In 1319, the Roman Catholic Church began preliminary investigations to
Aquinas's canonization. On July 18, 1323, Pope John XXII pronounced Aquinas's sainthood at Avignon.[4] In 1567,
Pope Pius V ranked the festival of St. Thomas Aquinas with those of the four great Latin
fathers: Ambrose, Augustine, Jerome, and Gregory.
Aquinas's Summa Theologica was deemed so important that at the
Council of Trent, it was placed upon the altar beside the Bible and the Decretals.[7] Only Augustine has had an equal influence on the theological thought and language of the Western
Catholic church. In his Encyclical of August 4, 1879,
Pope Leo XIII stated that Aquinas's theology was a definitive exposition of Roman Catholic
doctrine. Thus, he directed the clergy to take the teachings of Aquinas as the basis of their theological positions. Also, Leo
XIII decreed that all Roman Catholic seminaries and universities must teach Aquinas's doctrines, and where Aquinas did not speak
on a topic, the teachers were "urged to teach conclusions that were reconcilable with his thinking."

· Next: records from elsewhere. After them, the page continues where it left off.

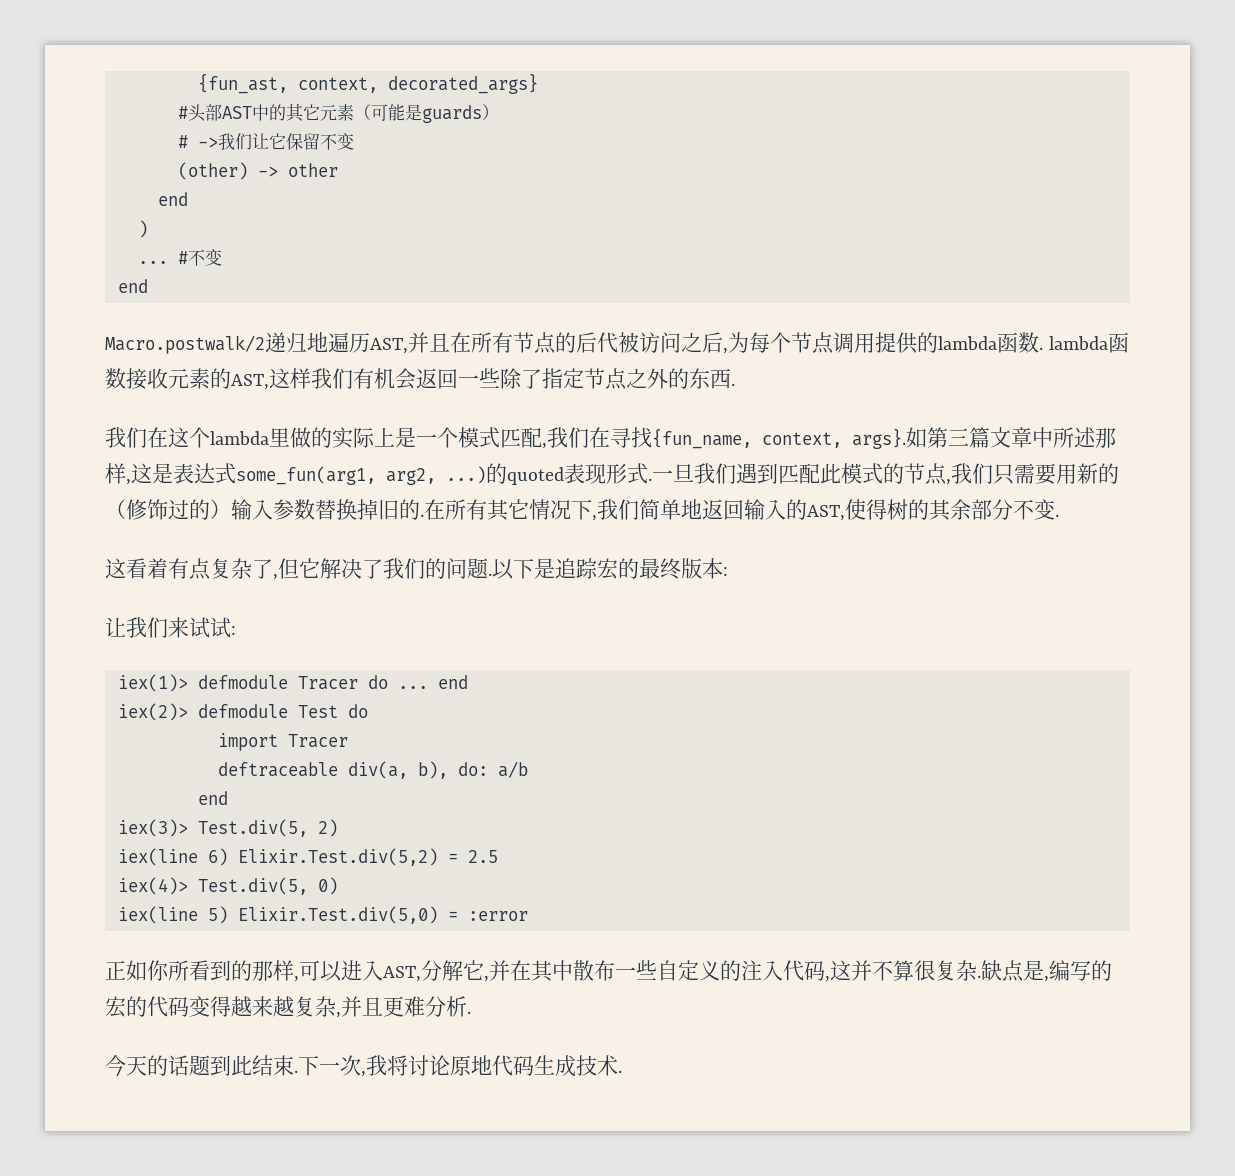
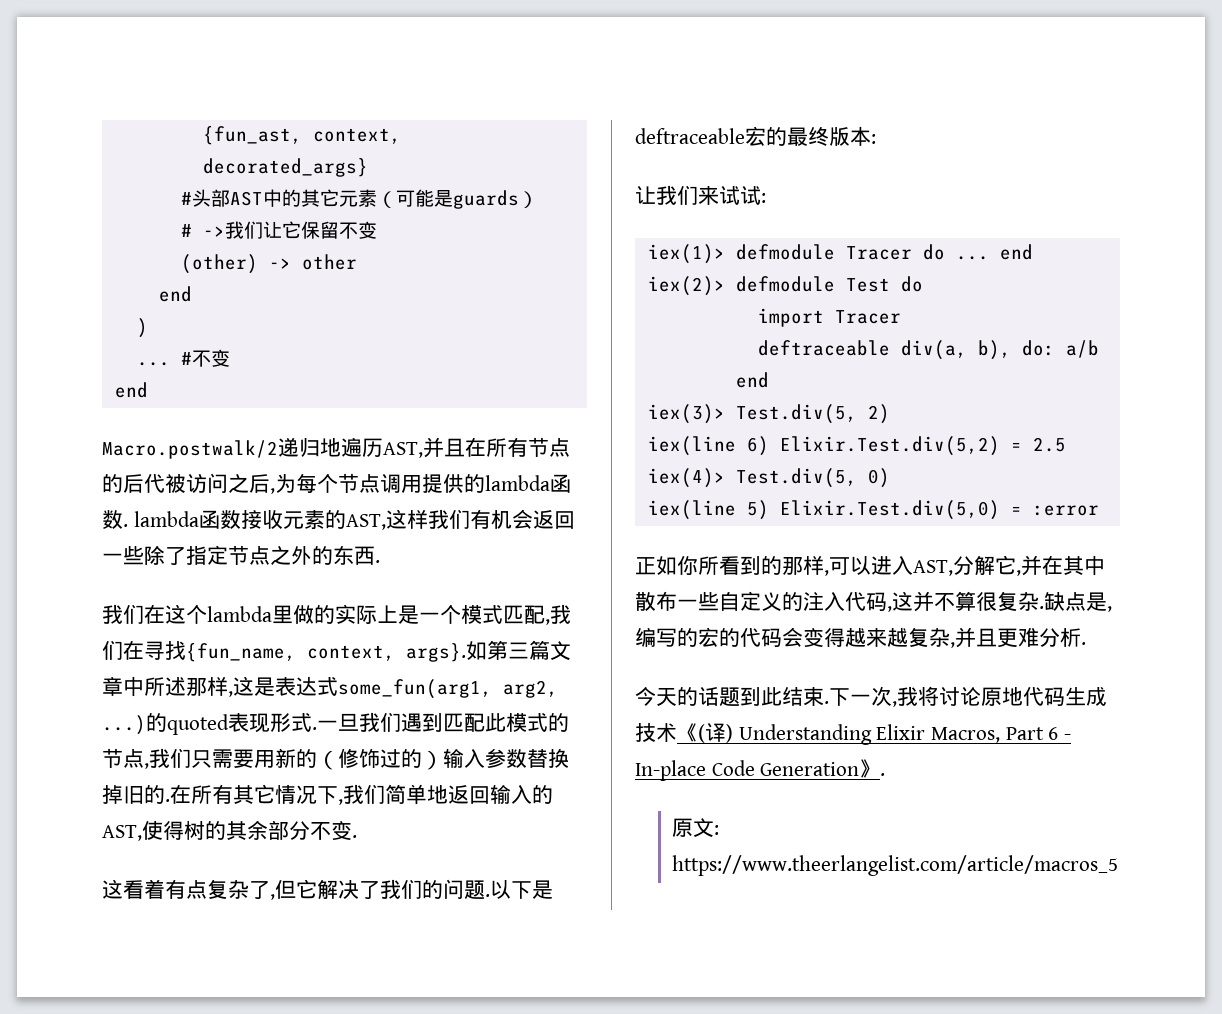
- 以下是追踪宏的最终版本:
+ 以下是deftraceable宏的最终版本:
- 缺点是,编写的宏的代码变得越来越复杂,并且更难分析.
+ 缺点是,编写的宏的代码会变得越来越复杂,并且更难分析.
- 下一次,我将讨论原地代码生成技术.
+ 下一次,我将讨论原地代码生成技术《(译) Understanding Elixir Macros, Part 6 - In-place Code Generation》.
+ 原文: https://www.theerlangelist.com/article/macros_5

In 1880, Aquinas was declared patron of all Roman Catholic educational establishments. In a monastery at Naples, near the cathedral of St. Januarius, a cell in which he supposedly
lived is still shown to visitors. Aquinas's feast day was changed after Vatican II to
January 28. Until then, and still observed by traditionalists, his feast day was on the day
of his death, March 7. His remains were placed in the Church of the
Jacobins in Toulouse in 1369. Between 1789 and 1974, they were held in Saint Sernin basilica of Toulouse. In 1974, they were returned to the Church of the
Jacobins, where they have remained ever since.
Influences
Margaret Smith writes in her book Al-Ghazali: The Mystic (London
1944): "There can be no doubt that Al-Ghazali’s works would be among the first to attract the
attention of these European scholars" (page 220). Then she emphasizes, "The greatest of these Christian writers who was
influenced by Al-Ghazali was St. Thomas Aquinas (1225–1274), who made a study of the Arabic
writers and admitted his indebtedness to them. He studied at the University of
Naples where the influence of Arab literature and culture was predominant at the time."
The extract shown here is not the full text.